> _About this task_
Hand back all records exactly, pictures omitted.

> _Material for this task_
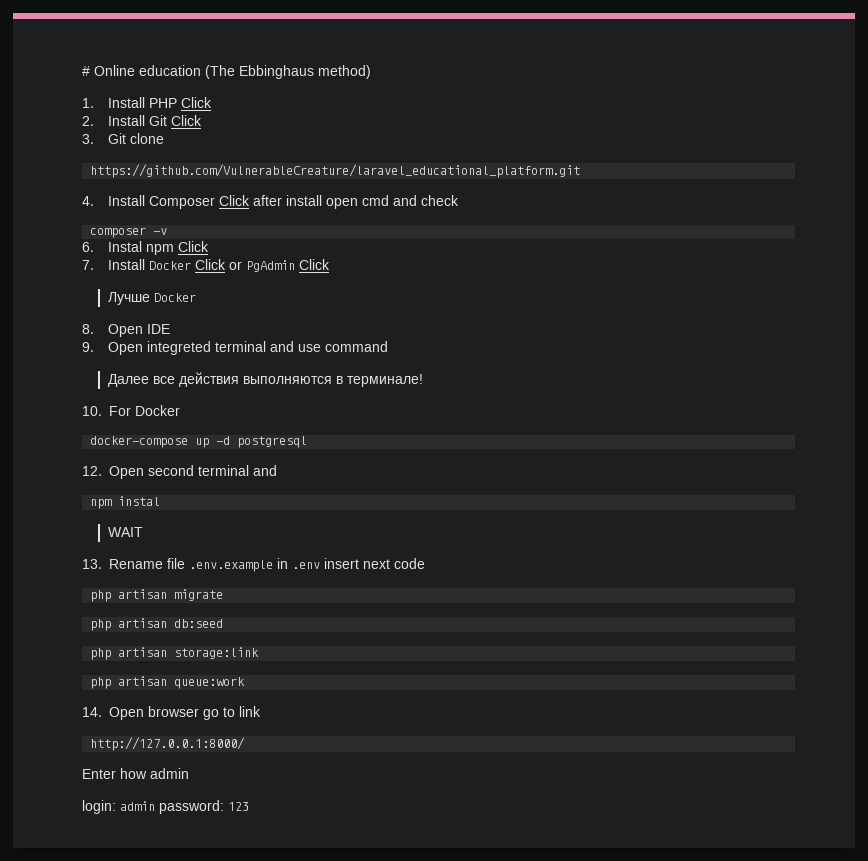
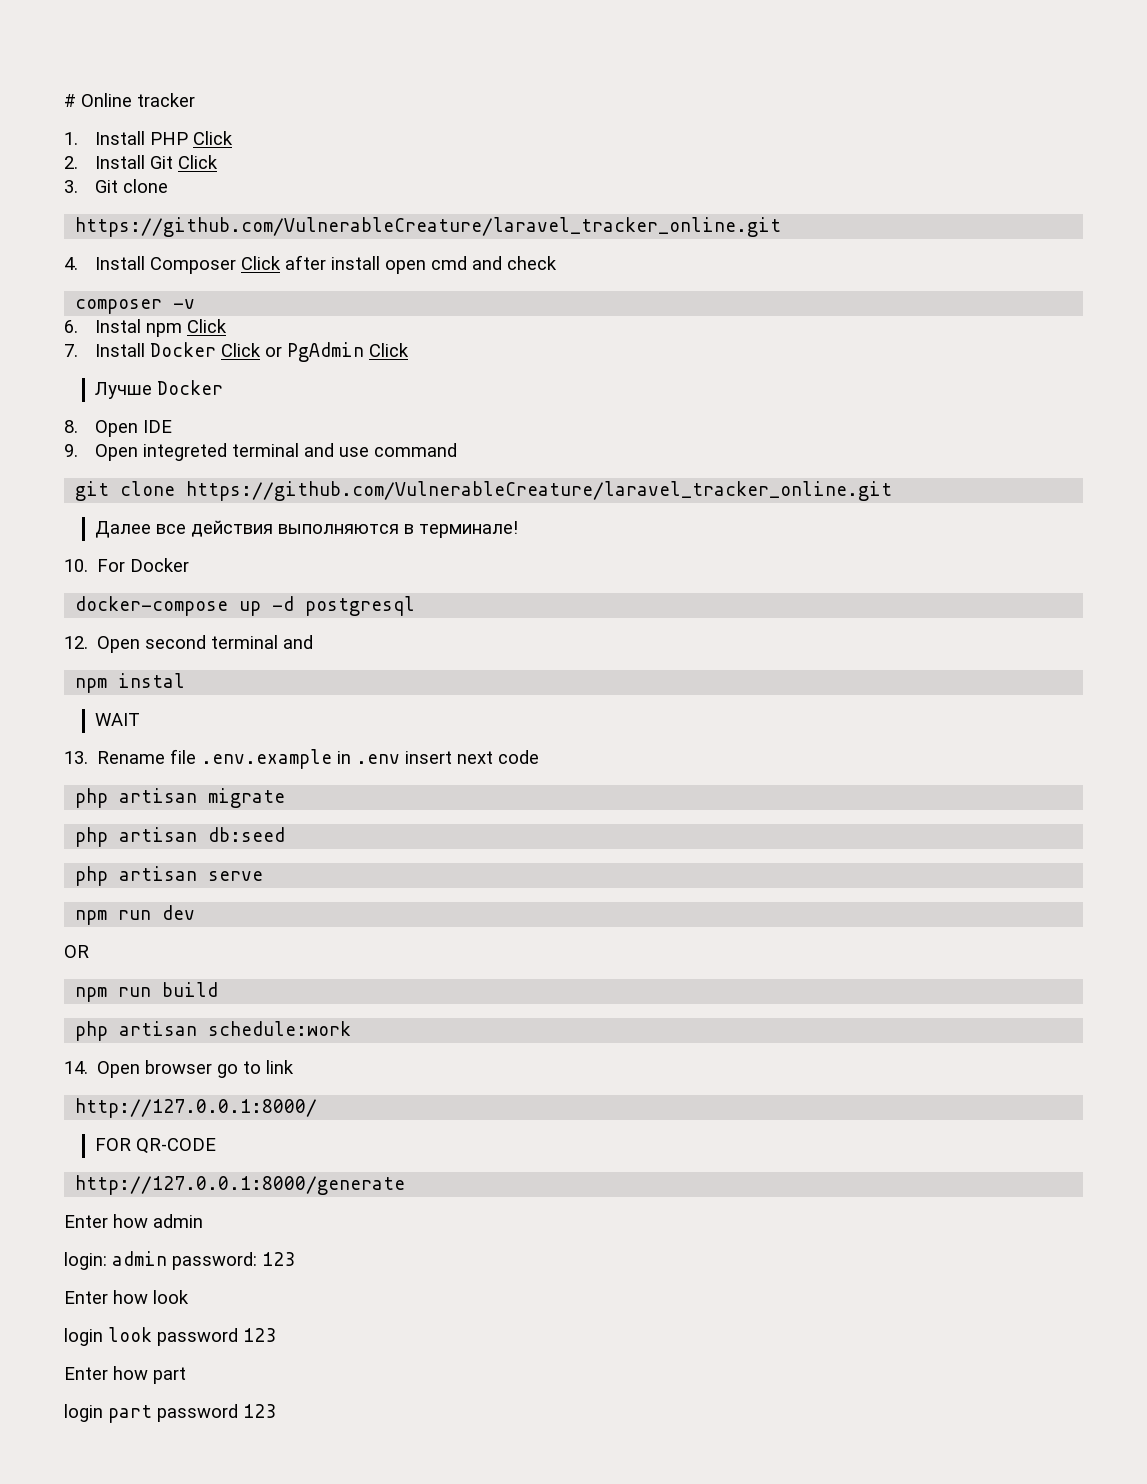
- # Online education (The Ebbinghaus method)
+ # Online tracker
  3. Git clone
- https://github.com/VulnerableCreature/laravel_educational_platform.git
+ https://github.com/VulnerableCreature/laravel_tracker_online.git
+ git clone https://github.com/VulnerableCreature/laravel_tracker_online.git
- php artisan storage:link
- php artisan queue:work
+ php artisan serve
+ npm run dev
+ OR
+ npm run build
+ php artisan schedule:work
+ FOR QR-CODE
+ http://127.0.0.1:8000/generate
+ Enter how look
+ login look password 123
+ Enter how part
+ login part password 123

> _Exercise output_
- # Online education (The Ebbinghaus method)
+ # Online tracker
  3. Git clone
- https://github.com/VulnerableCreature/laravel_educational_platform.git
+ https://github.com/VulnerableCreature/laravel_tracker_online.git
+ git clone https://github.com/VulnerableCreature/laravel_tracker_online.git
- php artisan storage:link
- php artisan queue:work
+ php artisan serve
+ npm run dev
+ OR
+ npm run build
+ php artisan schedule:work
+ FOR QR-CODE
+ http://127.0.0.1:8000/generate
+ Enter how look
+ login look password 123
+ Enter how part
+ login part password 123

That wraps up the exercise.